(Beginning of Task data)

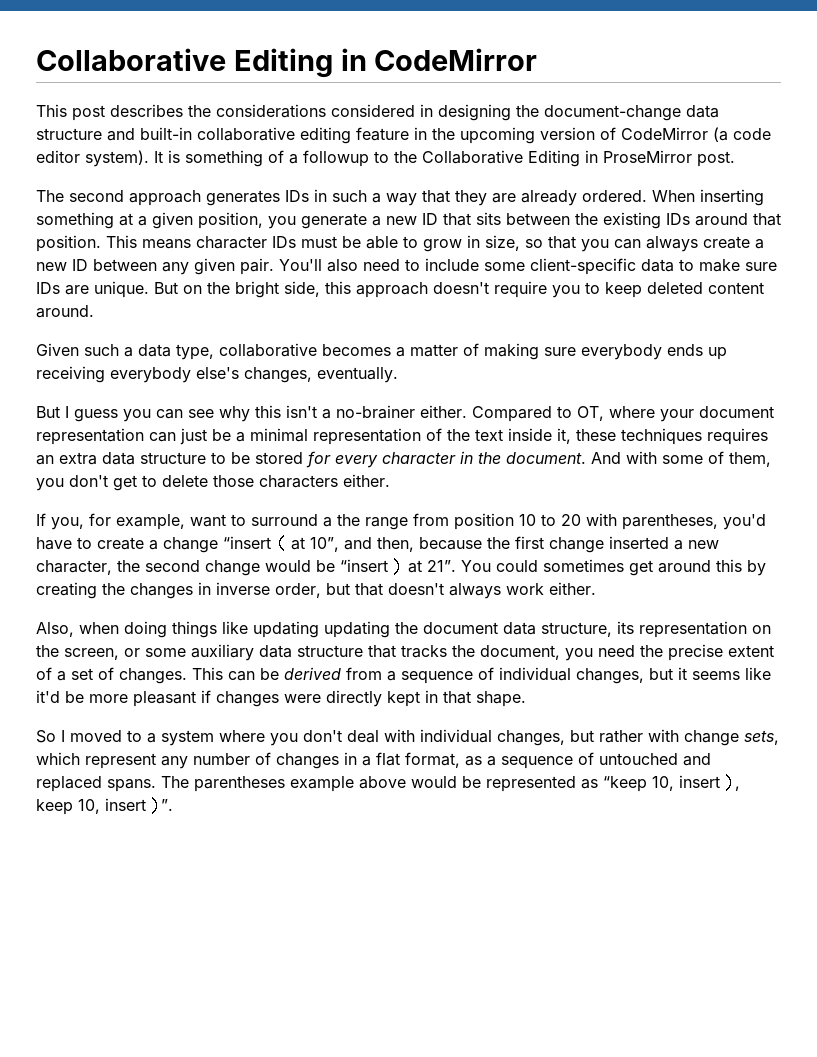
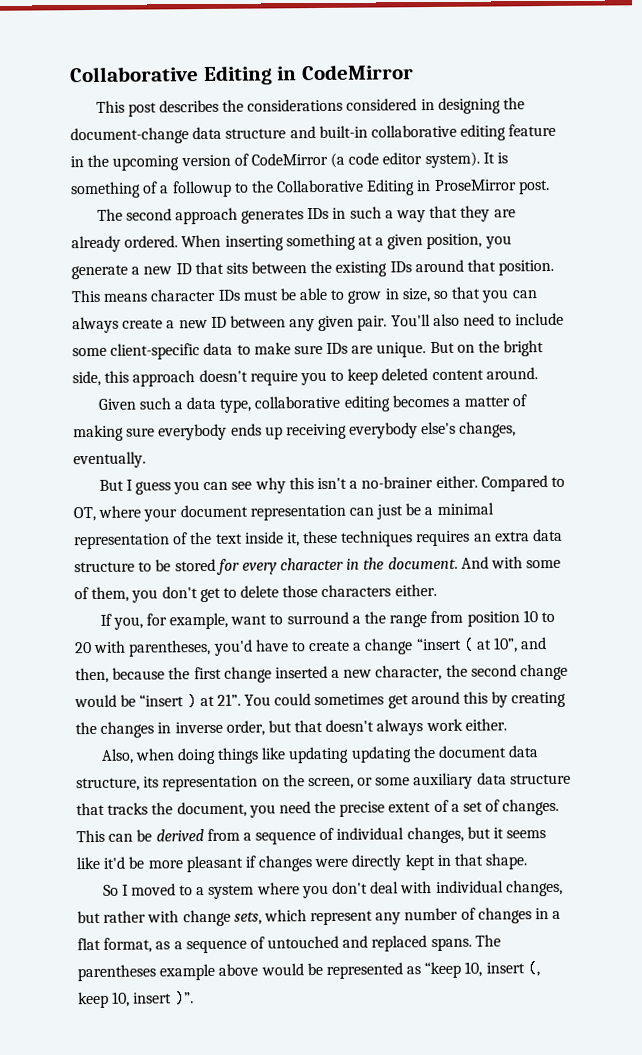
- Given such a data type, collaborative becomes a matter of making sure everybody ends up receiving everybody else's changes, eventually.
+ Given such a data type, collaborative editing becomes a matter of making sure everybody ends up receiving everybody else's changes, eventually.
- The parentheses example above would be represented as “keep 10, insert ), keep 10, insert )”.
+ The parentheses example above would be represented as “keep 10, insert (, keep 10, insert )”.

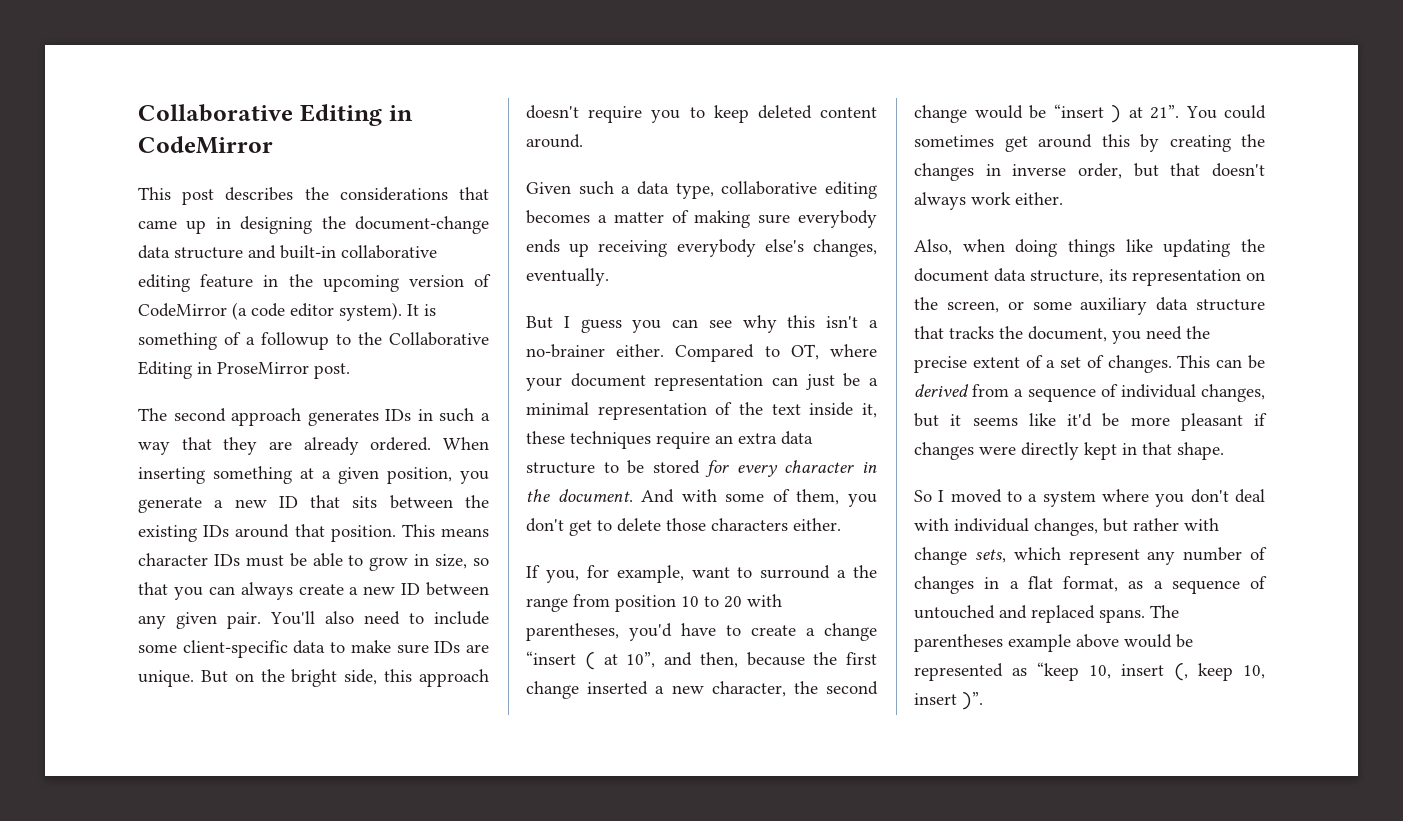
- This post describes the considerations considered in designing the document-change data structure and built-in collaborative editing feature in the upcoming version of CodeMirror (a code editor system).
+ This post describes the considerations that came up in designing the document-change data structure and built-in collaborative editing feature in the upcoming version of CodeMirror (a code editor system).
- Compared to OT, where your document representation can just be a minimal representation of the text inside it, these techniques requires an extra data structure to be stored for every character in the document.
+ Compared to OT, where your document representation can just be a minimal representation of the text inside it, these techniques require an extra data structure to be stored for every character in the document.
- Also, when doing things like updating updating the document data structure, its representation on the screen, or some auxiliary data structure that tracks the document, you need the precise extent of a set of changes.
+ Also, when doing things like updating the document data structure, its representation on the screen, or some auxiliary data structure that tracks the document, you need the precise extent of a set of changes.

(End of Task data)

Output the data exactly, pictures omitted.

- Given such a data type, collaborative becomes a matter of making sure everybody ends up receiving everybody else's changes, eventually.
+ Given such a data type, collaborative editing becomes a matter of making sure everybody ends up receiving everybody else's changes, eventually.
- The parentheses example above would be represented as “keep 10, insert ), keep 10, insert )”.
+ The parentheses example above would be represented as “keep 10, insert (, keep 10, insert )”.

- This post describes the considerations considered in designing the document-change data structure and built-in collaborative editing feature in the upcoming version of CodeMirror (a code editor system).
+ This post describes the considerations that came up in designing the document-change data structure and built-in collaborative editing feature in the upcoming version of CodeMirror (a code editor system).
- Compared to OT, where your document representation can just be a minimal representation of the text inside it, these techniques requires an extra data structure to be stored for every character in the document.
+ Compared to OT, where your document representation can just be a minimal representation of the text inside it, these techniques require an extra data structure to be stored for every character in the document.
- Also, when doing things like updating updating the document data structure, its representation on the screen, or some auxiliary data structure that tracks the document, you need the precise extent of a set of changes.
+ Also, when doing things like updating the document data structure, its representation on the screen, or some auxiliary data structure that tracks the document, you need the precise extent of a set of changes.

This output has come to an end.